[EXTRACTED DATA Boundary: Start]
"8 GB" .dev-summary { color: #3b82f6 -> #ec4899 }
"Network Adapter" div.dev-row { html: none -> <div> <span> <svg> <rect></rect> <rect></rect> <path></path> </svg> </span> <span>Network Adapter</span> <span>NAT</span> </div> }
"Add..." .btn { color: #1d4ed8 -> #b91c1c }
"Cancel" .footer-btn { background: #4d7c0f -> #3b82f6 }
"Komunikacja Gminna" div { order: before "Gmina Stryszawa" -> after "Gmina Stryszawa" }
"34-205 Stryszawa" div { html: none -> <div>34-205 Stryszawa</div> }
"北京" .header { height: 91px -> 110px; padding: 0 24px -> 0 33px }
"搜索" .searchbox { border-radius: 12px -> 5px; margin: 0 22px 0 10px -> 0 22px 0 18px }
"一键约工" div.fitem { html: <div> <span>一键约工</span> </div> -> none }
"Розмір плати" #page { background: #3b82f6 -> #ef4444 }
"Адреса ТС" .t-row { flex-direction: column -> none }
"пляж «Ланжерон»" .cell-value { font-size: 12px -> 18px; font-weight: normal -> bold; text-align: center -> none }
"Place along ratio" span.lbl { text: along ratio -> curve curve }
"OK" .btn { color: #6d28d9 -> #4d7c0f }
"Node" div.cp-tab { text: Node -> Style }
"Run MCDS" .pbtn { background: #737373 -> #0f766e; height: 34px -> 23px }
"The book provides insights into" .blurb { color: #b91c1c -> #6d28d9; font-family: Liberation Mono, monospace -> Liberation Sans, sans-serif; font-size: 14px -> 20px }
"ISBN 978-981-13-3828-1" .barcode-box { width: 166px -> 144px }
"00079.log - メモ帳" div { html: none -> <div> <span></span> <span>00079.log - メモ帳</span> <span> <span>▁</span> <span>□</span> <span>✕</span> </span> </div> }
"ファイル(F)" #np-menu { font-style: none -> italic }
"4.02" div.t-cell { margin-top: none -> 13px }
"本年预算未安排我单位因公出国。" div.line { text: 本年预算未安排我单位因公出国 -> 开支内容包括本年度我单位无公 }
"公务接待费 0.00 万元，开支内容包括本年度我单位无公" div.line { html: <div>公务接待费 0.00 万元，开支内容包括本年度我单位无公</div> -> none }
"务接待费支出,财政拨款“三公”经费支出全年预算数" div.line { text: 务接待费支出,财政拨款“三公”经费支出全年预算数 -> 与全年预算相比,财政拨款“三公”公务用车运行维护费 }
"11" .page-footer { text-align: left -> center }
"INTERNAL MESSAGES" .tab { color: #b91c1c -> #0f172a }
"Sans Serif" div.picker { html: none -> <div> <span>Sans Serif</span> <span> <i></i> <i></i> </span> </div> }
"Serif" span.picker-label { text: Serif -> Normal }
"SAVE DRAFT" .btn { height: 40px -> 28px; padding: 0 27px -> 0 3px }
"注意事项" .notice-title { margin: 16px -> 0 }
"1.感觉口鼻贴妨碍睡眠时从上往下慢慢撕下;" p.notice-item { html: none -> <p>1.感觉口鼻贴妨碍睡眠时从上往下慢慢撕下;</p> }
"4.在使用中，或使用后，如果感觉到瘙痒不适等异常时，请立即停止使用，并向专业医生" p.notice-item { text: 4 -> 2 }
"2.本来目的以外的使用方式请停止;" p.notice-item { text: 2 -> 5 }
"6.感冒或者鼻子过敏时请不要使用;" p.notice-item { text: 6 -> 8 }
[EXTRACTED DATA Boundary: End]
> **TASK DESCRIPTION**: Repeat each line above exactly as it stands.

> **TASK RESPONSE**:
"8 GB" .dev-summary { color: #3b82f6 -> #ec4899 }
"Network Adapter" div.dev-row { html: none -> <div> <span> <svg> <rect></rect> <rect></rect> <path></path> </svg> </span> <span>Network Adapter</span> <span>NAT</span> </div> }
"Add..." .btn { color: #1d4ed8 -> #b91c1c }
"Cancel" .footer-btn { background: #4d7c0f -> #3b82f6 }
"Komunikacja Gminna" div { order: before "Gmina Stryszawa" -> after "Gmina Stryszawa" }
"34-205 Stryszawa" div { html: none -> <div>34-205 Stryszawa</div> }
"北京" .header { height: 91px -> 110px; padding: 0 24px -> 0 33px }
"搜索" .searchbox { border-radius: 12px -> 5px; margin: 0 22px 0 10px -> 0 22px 0 18px }
"一键约工" div.fitem { html: <div> <span>一键约工</span> </div> -> none }
"Розмір плати" #page { background: #3b82f6 -> #ef4444 }
"Адреса ТС" .t-row { flex-direction: column -> none }
"пляж «Ланжерон»" .cell-value { font-size: 12px -> 18px; font-weight: normal -> bold; text-align: center -> none }
"Place along ratio" span.lbl { text: along ratio -> curve curve }
"OK" .btn { color: #6d28d9 -> #4d7c0f }
"Node" div.cp-tab { text: Node -> Style }
"Run MCDS" .pbtn { background: #737373 -> #0f766e; height: 34px -> 23px }
"The book provides insights into" .blurb { color: #b91c1c -> #6d28d9; font-family: Liberation Mono, monospace -> Liberation Sans, sans-serif; font-size: 14px -> 20px }
"ISBN 978-981-13-3828-1" .barcode-box { width: 166px -> 144px }
"00079.log - メモ帳" div { html: none -> <div> <span></span> <span>00079.log - メモ帳</span> <span> <span>▁</span> <span>□</span> <span>✕</span> </span> </div> }
"ファイル(F)" #np-menu { font-style: none -> italic }
"4.02" div.t-cell { margin-top: none -> 13px }
"本年预算未安排我单位因公出国。" div.line { text: 本年预算未安排我单位因公出国 -> 开支内容包括本年度我单位无公 }
"公务接待费 0.00 万元，开支内容包括本年度我单位无公" div.line { html: <div>公务接待费 0.00 万元，开支内容包括本年度我单位无公</div> -> none }
"务接待费支出,财政拨款“三公”经费支出全年预算数" div.line { text: 务接待费支出,财政拨款“三公”经费支出全年预算数 -> 与全年预算相比,财政拨款“三公”公务用车运行维护费 }
"11" .page-footer { text-align: left -> center }
"INTERNAL MESSAGES" .tab { color: #b91c1c -> #0f172a }
"Sans Serif" div.picker { html: none -> <div> <span>Sans Serif</span> <span> <i></i> <i></i> </span> </div> }
"Serif" span.picker-label { text: Serif -> Normal }
"SAVE DRAFT" .btn { height: 40px -> 28px; padding: 0 27px -> 0 3px }
"注意事项" .notice-title { margin: 16px -> 0 }
"1.感觉口鼻贴妨碍睡眠时从上往下慢慢撕下;" p.notice-item { html: none -> <p>1.感觉口鼻贴妨碍睡眠时从上往下慢慢撕下;</p> }
"4.在使用中，或使用后，如果感觉到瘙痒不适等异常时，请立即停止使用，并向专业医生" p.notice-item { text: 4 -> 2 }
"2.本来目的以外的使用方式请停止;" p.notice-item { text: 2 -> 5 }
"6.感冒或者鼻子过敏时请不要使用;" p.notice-item { text: 6 -> 8 }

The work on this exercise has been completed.